Pediatric Chronic Illness Transition Care

Due to the success of Neonatal Intensive Care Units (NICUs), childhood cancer treatment, and organ transplantation technology, a growing population of young people with complex chronic disease are now surviving into adulthood. It is estimated that they will soon comprise in excess of 10% of young adults, compared to approximately 1% of young adults prior to these advances in childhood care. When pediatric patients with complex disease transfer to adult care, the triple threat of serious disease, immature executive judgment, and loss of usual care sources cause surges in preventable disability, hospitalization, and health spending.

Opportunities for savings

A conservative estimate of cost savings from national implementation of the CERC transitions model is $200 million dollars in direct healthcare spending per year. Annual savings are likely to grow as more and more children with complex chronic illness survive into adulthood.
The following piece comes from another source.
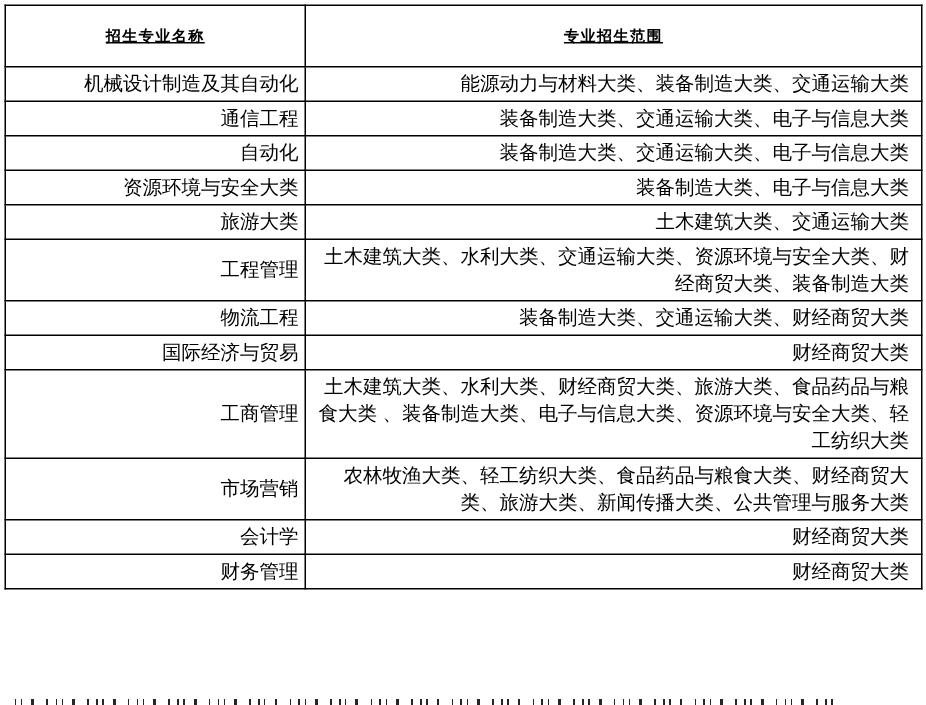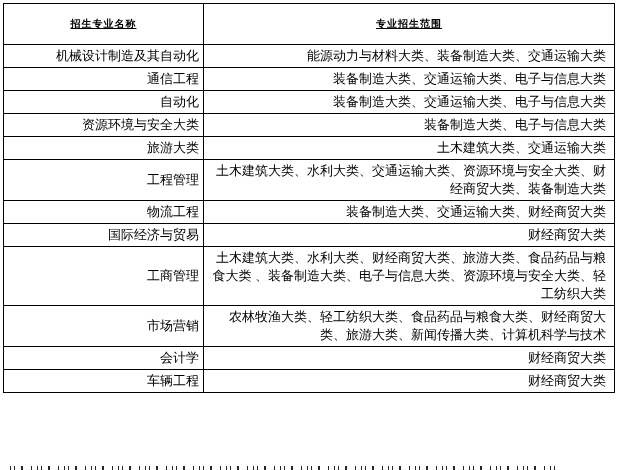"农林牧渔大类、轻工纺织大类、食品药品与粮食大类、财经商贸大类、旅游大类、新闻传播" td.scope-cell { text: 计算机科学与技术 -> 公共管理与服务大类 }
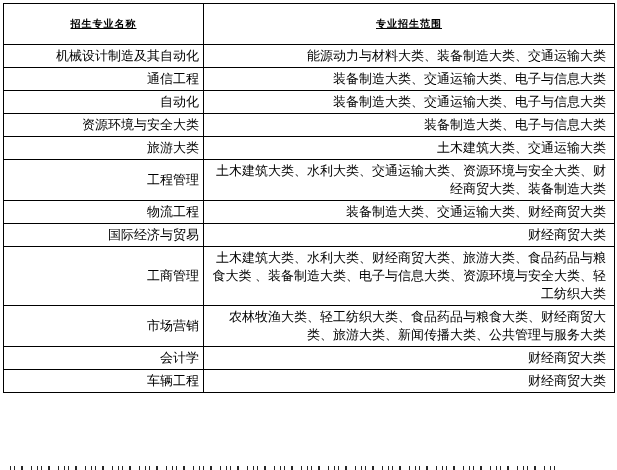"车辆工程" td.major-cell { text: 车辆工程 -> 财务管理 }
Safely reducing annual spending for young patients with complex chronic illness transitioning to adult care

The key elements of the model include:

  1. For patients and their caregivers, development of the knowledge, beliefs, and skills to successfully self-manage their illness in a less-nurturing adult care system
  2. Provision of close support for a safe on-boarding in the adult care system
  3. The establishment of tele-mediated connections between patients’ prior pediatric specialty providers and the patients’ new adult care providers, who are often unfamiliar with severe childhood-acquired illnesses. Providing a smooth transfer helps families avoid unnecessary worsening of disease (e.g. transplant organ rejection) and the concomitant costs associated with emergency room use and hospitalization.